Records for the exercise below:
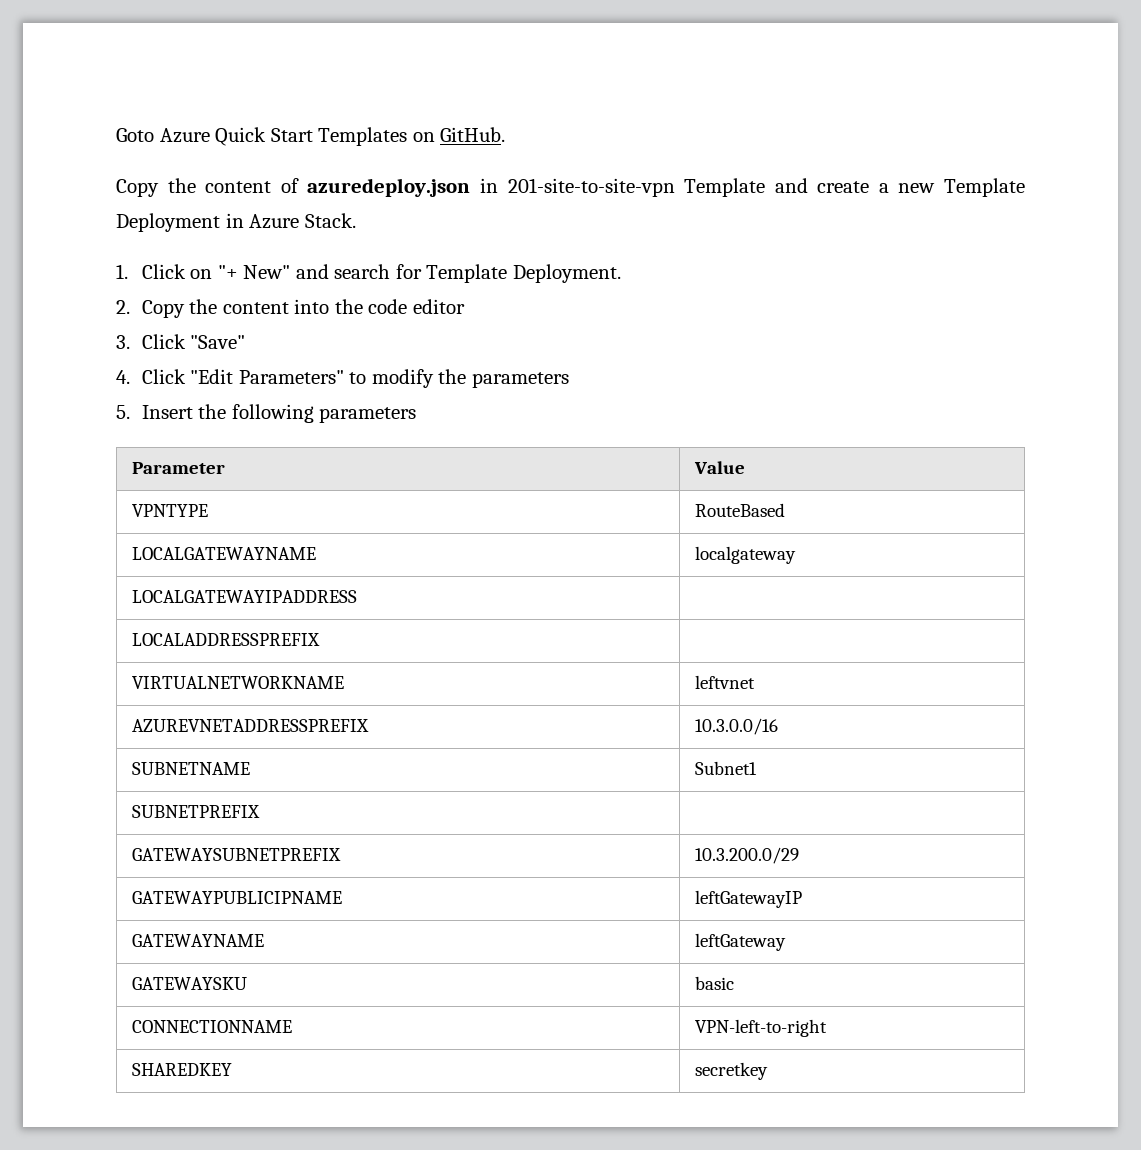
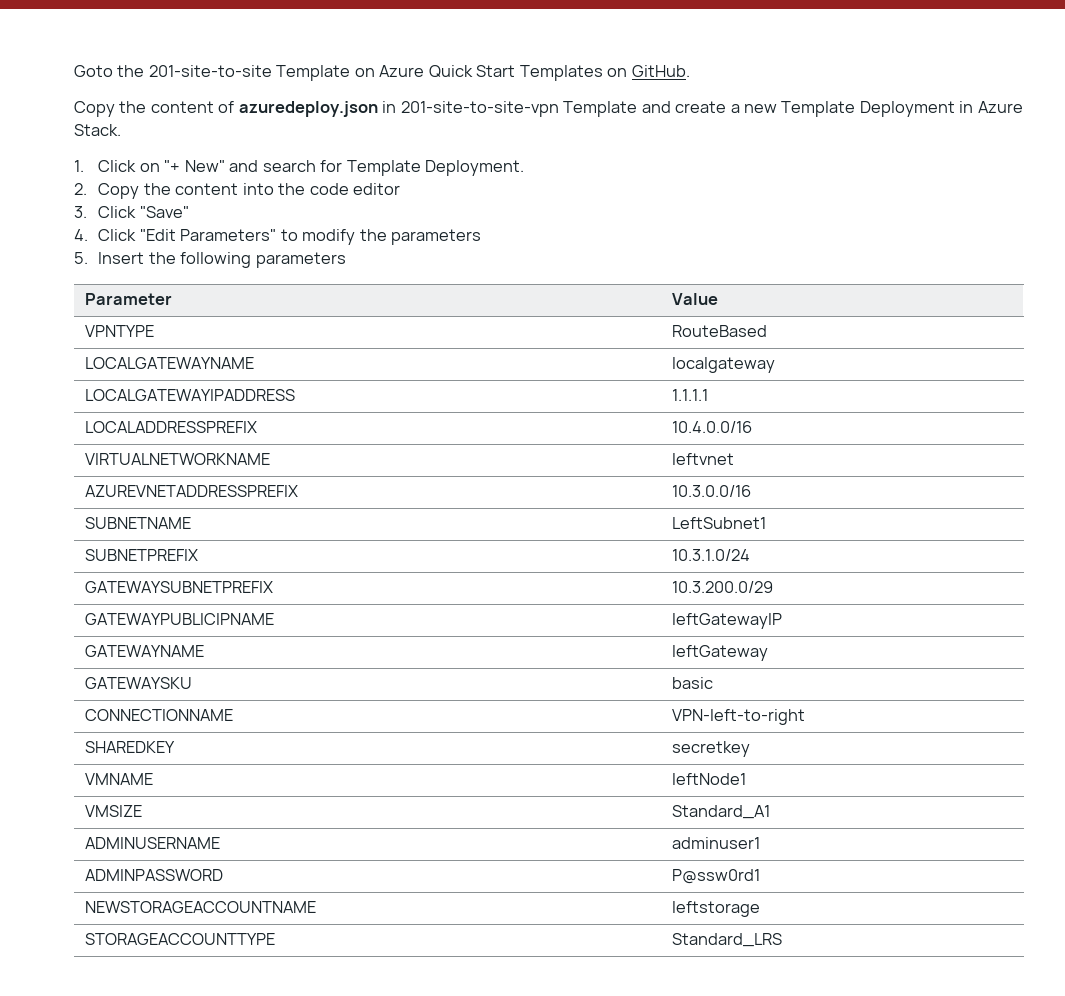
(154, 135) none -> [117,65,375,81] the 201-site-to-site Template on
(358, 596) none -> [672,389,709,401] 1.1.1.1
(321, 639) none -> [672,421,753,433] 10.4.0.0/16
[695,761,758,775] Subnet1 -> [672,517,767,529] LeftSubnet1
(261, 811) none -> [672,549,751,561] 10.3.1.0/24
(769, 1071) none -> [85,773,154,785] [672,773,747,785] [85,805,143,817] [672,805,771,819] [85,837,221,849] [672,837,761,849] [85,869,224,881] [672,869,761,884] [85,901,317,913] [672,901,761,917] [85,933,276,945] [672,933,783,947] // VMNAME | leftNode1 // VMSIZE | Standard_A1 // ADMINUSERNAME | adminuser1 // ADMINPASSWORD | P@ssw0rd1 // NEWSTORAGEACCOUNTNAME | leftstorage // STORAGEACCOUNTTYPE | Standard_LRS

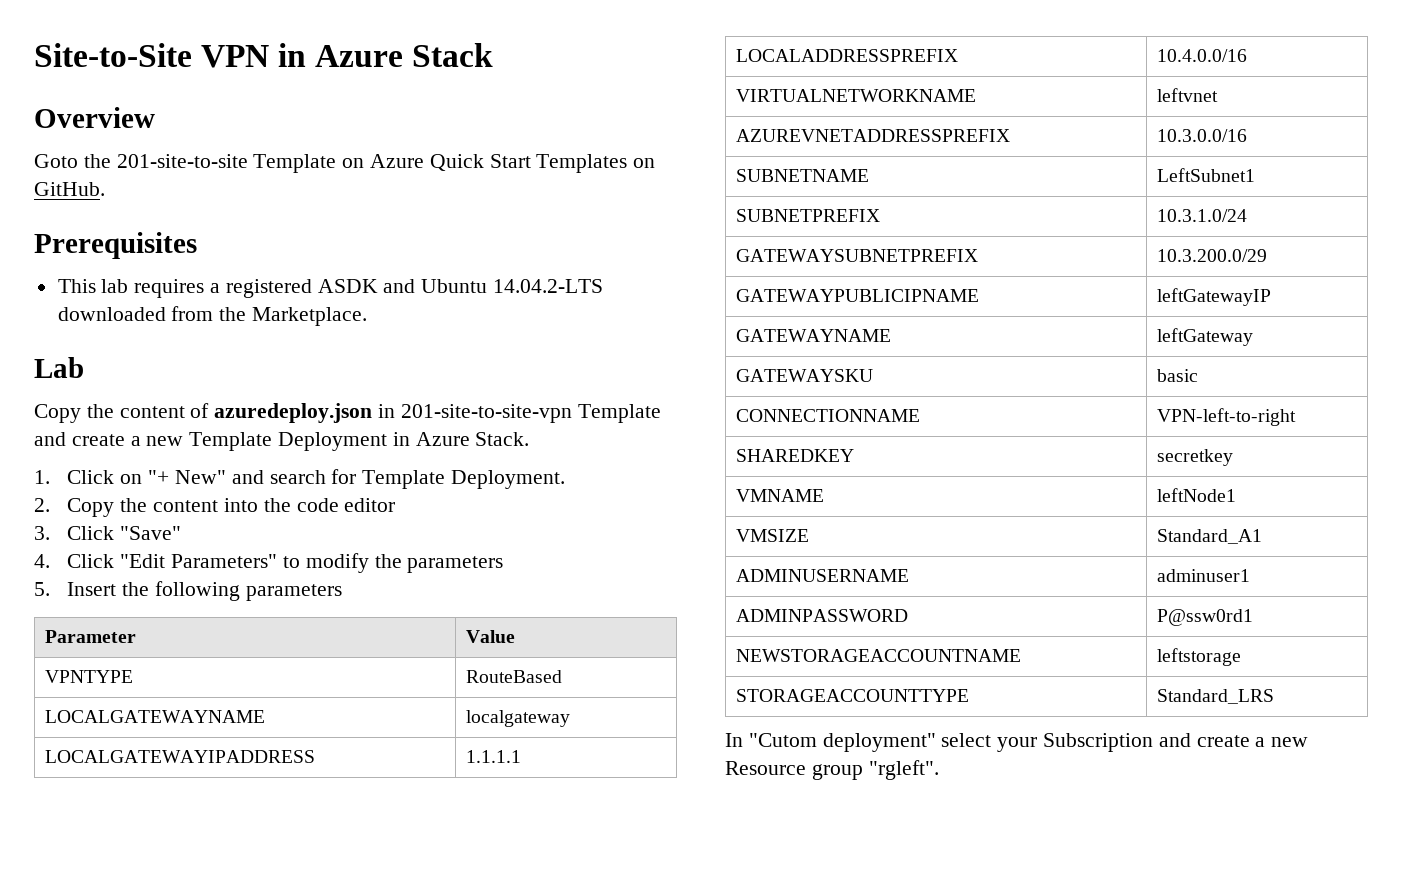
(74, 71) none -> [34,43,494,68] [34,107,155,128] Site-to-Site VPN in Azure Stack // Overview //
(690, 71) none -> [34,232,197,259] [57,279,604,298] [57,306,368,326] [34,357,84,378] // Prerequisites // This lab requires a registered ASDK and Ubuntu 14.04.2-LTS downloaded from the Marketplace. // Lab
(783, 940) none -> [725,733,1309,752] [725,760,939,780] // In "Cutom deployment" select your Subscription and create a new Resource group "rgleft".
End of Records for the exercise.
What to do
Return every record exactly, leaving out the pictures.

Response
(154, 135) none -> [117,65,375,81] the 201-site-to-site Template on
(358, 596) none -> [672,389,709,401] 1.1.1.1
(321, 639) none -> [672,421,753,433] 10.4.0.0/16
[695,761,758,775] Subnet1 -> [672,517,767,529] LeftSubnet1
(261, 811) none -> [672,549,751,561] 10.3.1.0/24
(769, 1071) none -> [85,773,154,785] [672,773,747,785] [85,805,143,817] [672,805,771,819] [85,837,221,849] [672,837,761,849] [85,869,224,881] [672,869,761,884] [85,901,317,913] [672,901,761,917] [85,933,276,945] [672,933,783,947] // VMNAME | leftNode1 // VMSIZE | Standard_A1 // ADMINUSERNAME | adminuser1 // ADMINPASSWORD | P@ssw0rd1 // NEWSTORAGEACCOUNTNAME | leftstorage // STORAGEACCOUNTTYPE | Standard_LRS

(74, 71) none -> [34,43,494,68] [34,107,155,128] Site-to-Site VPN in Azure Stack // Overview //
(690, 71) none -> [34,232,197,259] [57,279,604,298] [57,306,368,326] [34,357,84,378] // Prerequisites // This lab requires a registered ASDK and Ubuntu 14.04.2-LTS downloaded from the Marketplace. // Lab
(783, 940) none -> [725,733,1309,752] [725,760,939,780] // In "Cutom deployment" select your Subscription and create a new Resource group "rgleft".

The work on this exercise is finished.